Beauty's new colleague, Captain—the name is a reference to his military life—must also have been relieved to find a safe haven after his military experiences. Part of Captain's story bears a distinct resemblance to one of the most famous—or infamous—British military attacks of the Victorian era: the Charge of the Light Brigade, part of the 1854 Battle of Balaklava in the Crimean War. The Light Brigade's soldiers on horseback made a dangerous advance based on incorrect orders. Approximately 200 of the 600 soldiers were killed or injured, and estimates suggest nearly 400 horses were killed in the fighting or euthanized as a result. The charge was immortalized in Alfred Lord Tennyson's poem "The Charge of the Light Brigade" (1854), and this time Sewell takes advantage of the opportunity to describe the participation of horses in battle and the suffering that war causes them as well as human soldiers. Many readers might be accustomed to reading about loss of human life in wartime, but fewer think of the suffering and sacrifice of horses as a result of war. Captain's description is well crafted to arouse readers' pity and perhaps anger.

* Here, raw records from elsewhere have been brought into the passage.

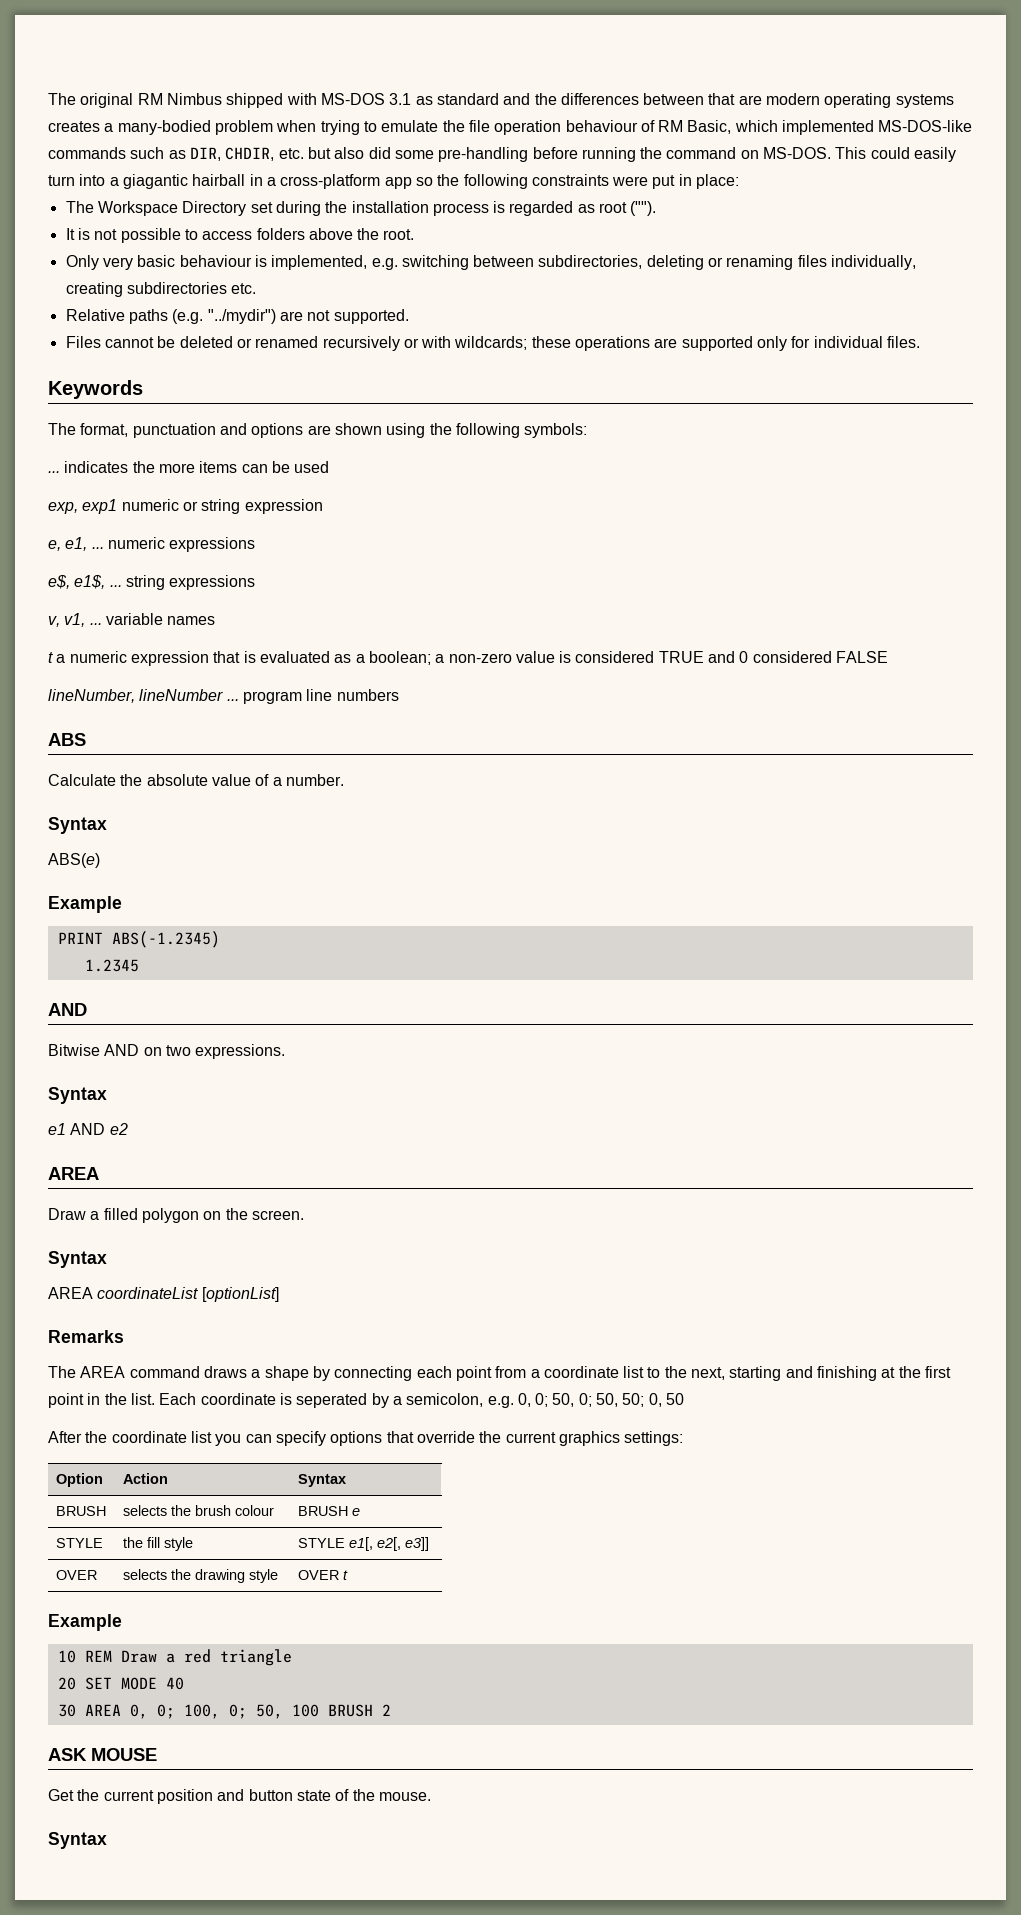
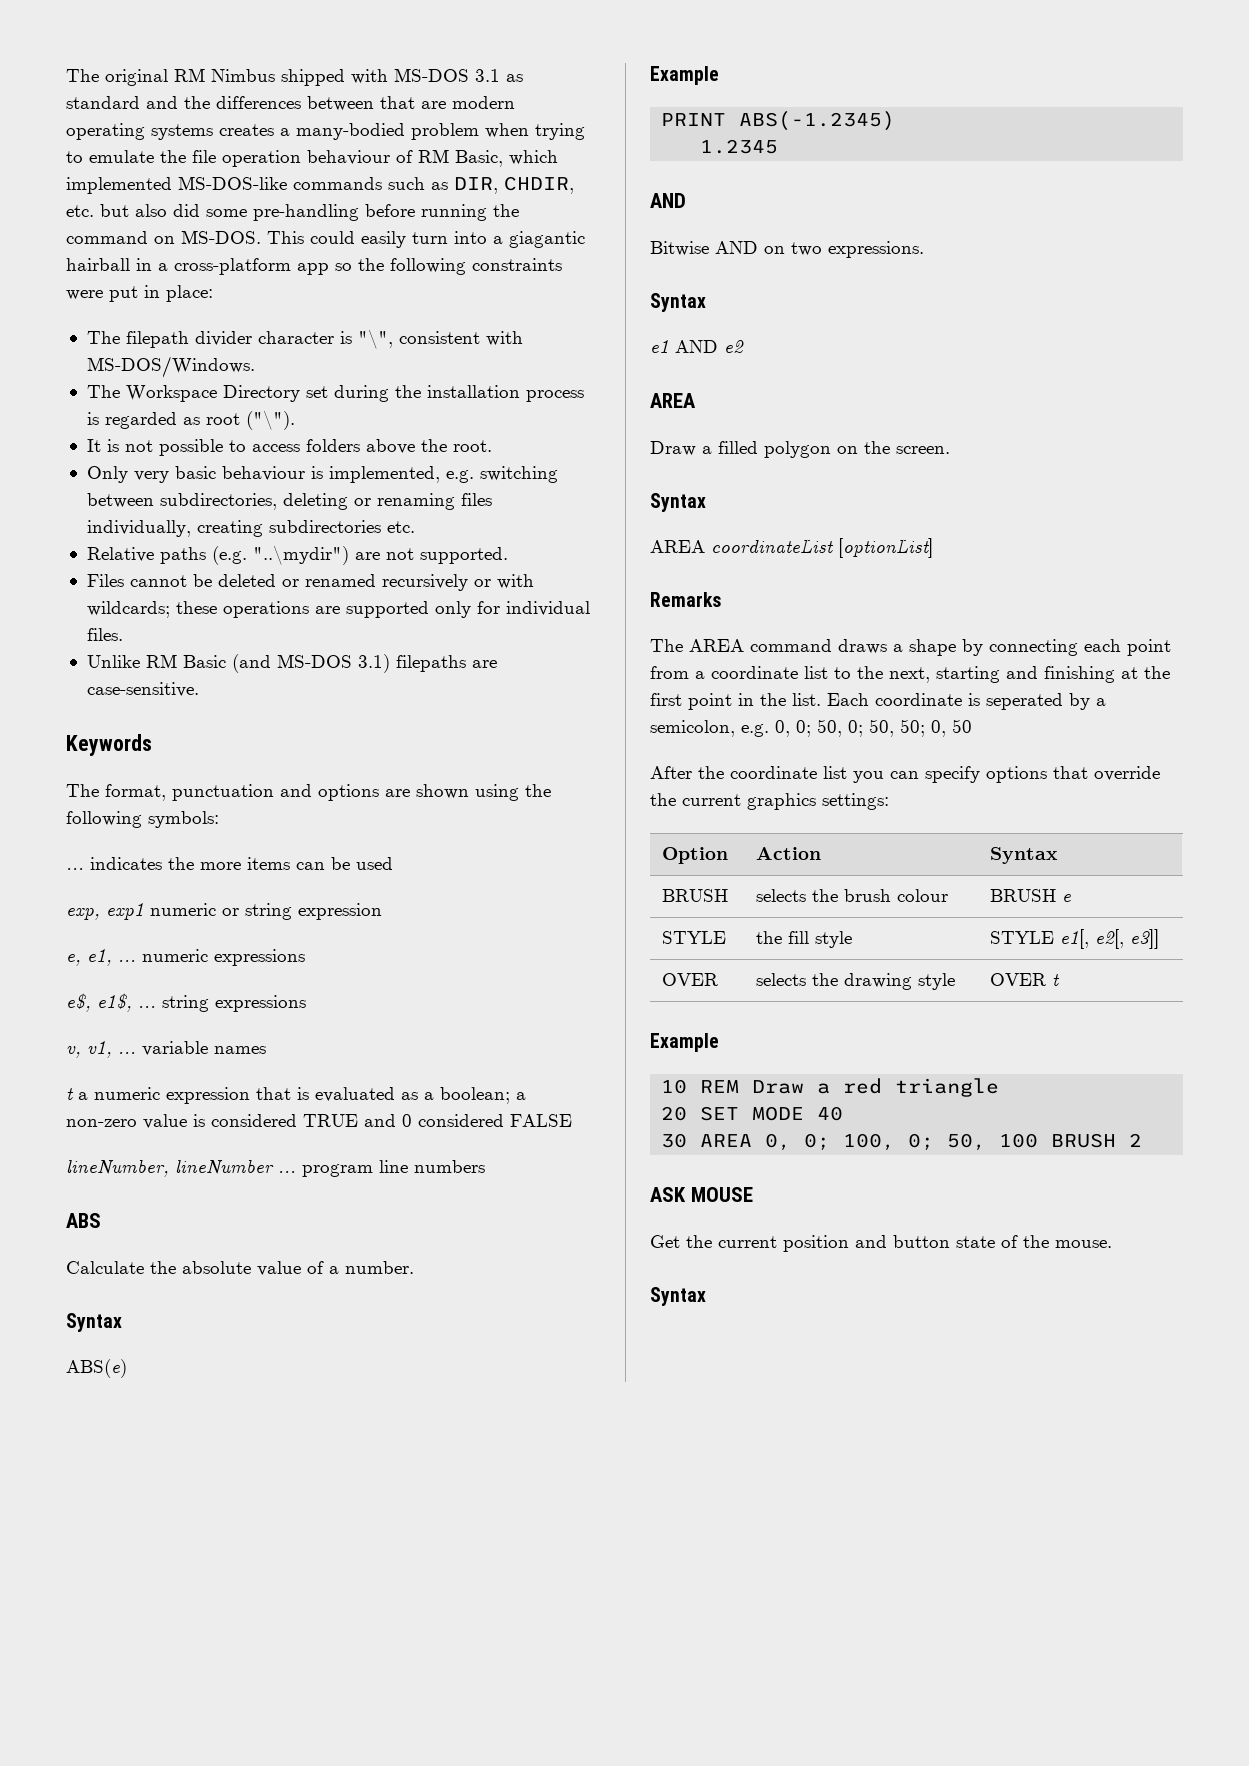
+ The filepath divider character is "\", consistent with MS-DOS/Windows.
- The Workspace Directory set during the installation process is regarded as root ("").
+ The Workspace Directory set during the installation process is regarded as root ("\").
- Relative paths (e.g. "../mydir") are not supported.
+ Relative paths (e.g. "..\mydir") are not supported.
+ Unlike RM Basic (and MS-DOS 3.1) filepaths are case-sensitive.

If Captain really did take part in the Light Brigade, he would be more than 20 years old when Beauty meets him. Beauty does describe Captain as old, and horses can live more than 20 years. Nonetheless, it seems unlikely Captain could have survived so long. Sewell may have left Captain's participation deliberately vague so she could describe the horrors of the battlefield from a horse's viewpoint.